Records from a data collection ▸
• • • • • • •
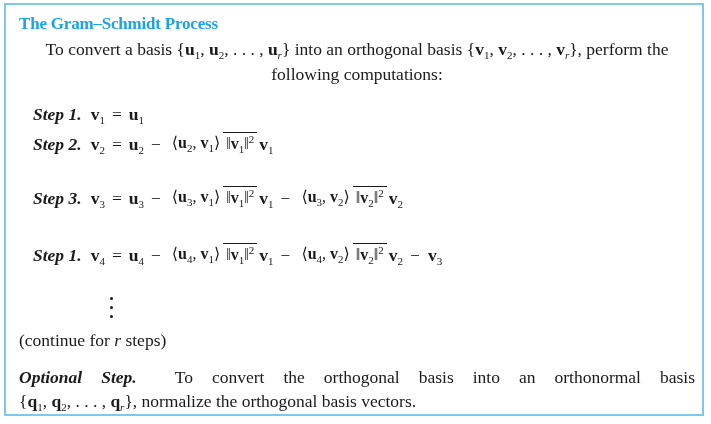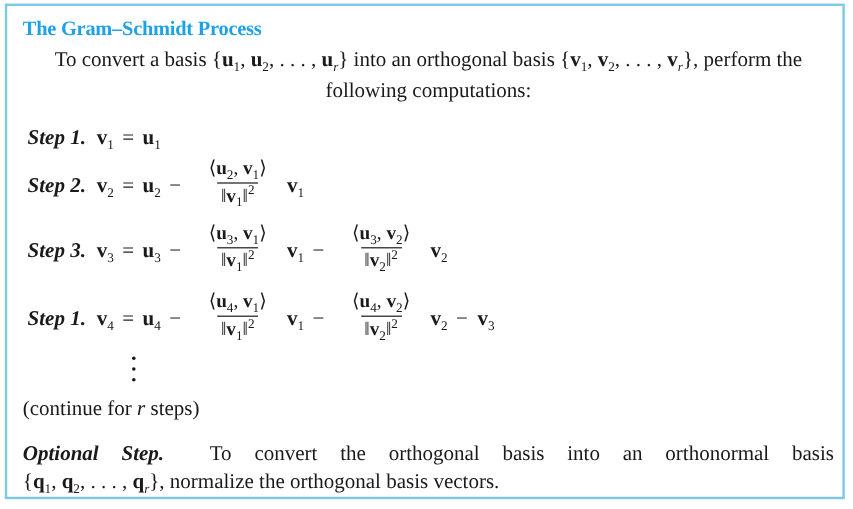--- a/index.html
+++ b/index.html
@@ -51,21 +51,21 @@
     top: 33px;
     width: 676px;
     font-size: 17.5px;
     line-height: 23px;
     text-align: center;
   }
 
   
   .step-row {
     position: absolute;
-    left: 17px;
+    left: 27px;
     font-size: 17.5px;
     white-space: nowrap;
     display: flex;
     align-items: center;
   }
   #step1 { top: 99px; }
   #step2 { top: 128px; }
   #step3 { top: 182px; }
   #step4 { top: 239px; }
 
@@ -112,24 +112,24 @@
 
   .op {
     margin: 0 7px;
     font-weight: normal;
   }
   .eq { margin: 0 7px; }
 
   
   .frac {
     display: inline-flex;
-    flex-direction: column;
+    flex-direction: row;
     align-items: center;
     vertical-align: middle;
-    margin: 0 13px;
+    margin: 0 1px;
     position: relative;
     top: -1px;
   }
   .frac .num {
     padding: 0 3px 1px 3px;
     font-size: 16px;
     line-height: 18px;
     white-space: nowrap;
   }
   .frac .den {

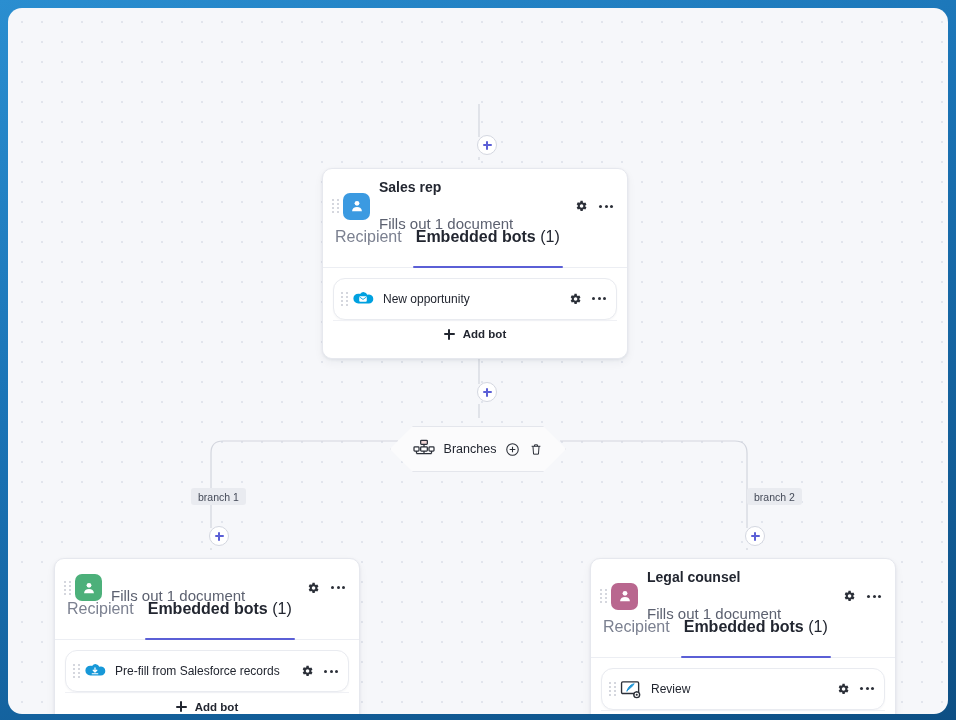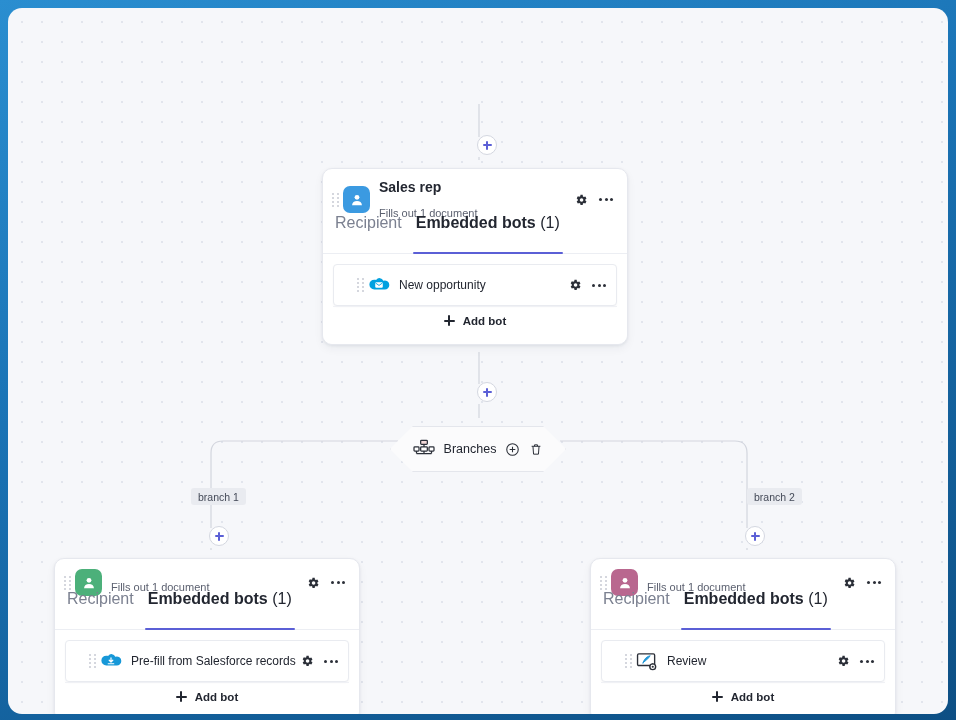--- a/index.html
+++ b/index.html
@@ -160,24 +160,24 @@
   }
   .avatar svg { display: block; }
   .role-text { flex: 1 1 auto; min-width: 0; }
   .role-name {
     font-size: 14px;
     font-weight: bold;
     color: #222630;
     line-height: 1.25;
   }
   .role-sub {
-    font-size: 11px;
+    font-size: 15px;
     color: #5c6170;
     line-height: 1.35;
-    margin-top: 9px;
+    margin-top: 17px;
   }
   .hdr-actions {
     display: flex;
     align-items: center;
     gap: 11px;
     flex: 0 0 auto;
     padding-right: 4px;
   }
 
   
@@ -226,23 +226,23 @@
 
   .bots-area {
     padding: 10px;
     background: #ffffff;
     border-radius: 0 0 10px 10px;
   }
   .bot-row {
     display: flex;
     align-items: center;
     border: 1px solid #e9ebf0;
-    border-radius: 4px;
+    border-radius: 12px;
     background: #fff;
-    padding: 9px 8px 9px 22px;
+    padding: 9px 8px 9px 6px;
     box-shadow: 0 1px 2px rgba(20,30,60,.04);
   }
   .bot-icon {
     width: 22px; height: 22px;
     flex: 0 0 auto;
     margin-right: 9px;
     display: flex;
     align-items: center;
     justify-content: center;
   }
@@ -561,20 +561,21 @@
             <i></i>
             <i></i>
         </span>
         <span class="avatar" style="background:#b9678f">
           <svg width="16" height="16" viewBox="0 0 24 24" fill="#ffffff">
             <circle cx="12" cy="8" r="3.6"></circle>
             <path d="M4.6 20c0-4.1 3.3-6.4 7.4-6.4s7.4 2.3 7.4 6.4z"></path>
           </svg>
         </span>
         <span class="role-text">
+          <span class="role-name" style="display:block">Legal counsel</span>
           <span class="role-sub" style="display:block">Fills out 1 document</span>
         </span>
         <span class="hdr-actions">
           <svg class="gear" viewBox="0 0 24 24" fill="#2b2f38">
             <path d="M19.4 13a7.6 7.6 0 000-2l2-1.6-2-3.4-2.4 1a7.5 7.5 0 00-1.7-1L14.9 3h-3.8l-.4 2.6a7.5 7.5 0 00-1.7 1l-2.4-1-2 3.4L6.6 11a7.6 7.6 0 000 2l-2 1.6 2 3.4 2.4-1c.5.4 1.1.7 1.7 1l.4 2.6h3.8l.4-2.6c.6-.3 1.2-.6 1.7-1l2.4 1 2-3.4z"></path>
             <circle cx="13" cy="12" r="3.1" fill="#ffffff"></circle>
           </svg>
           <span class="ellipsis">
             <i></i>
               <i></i>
• • • • • • •
WHAT THE TASK ASKS ▸ Among the entries above, how many lines contain the string "class"? Only the number should be given.

ANSWER AREA ▸ 7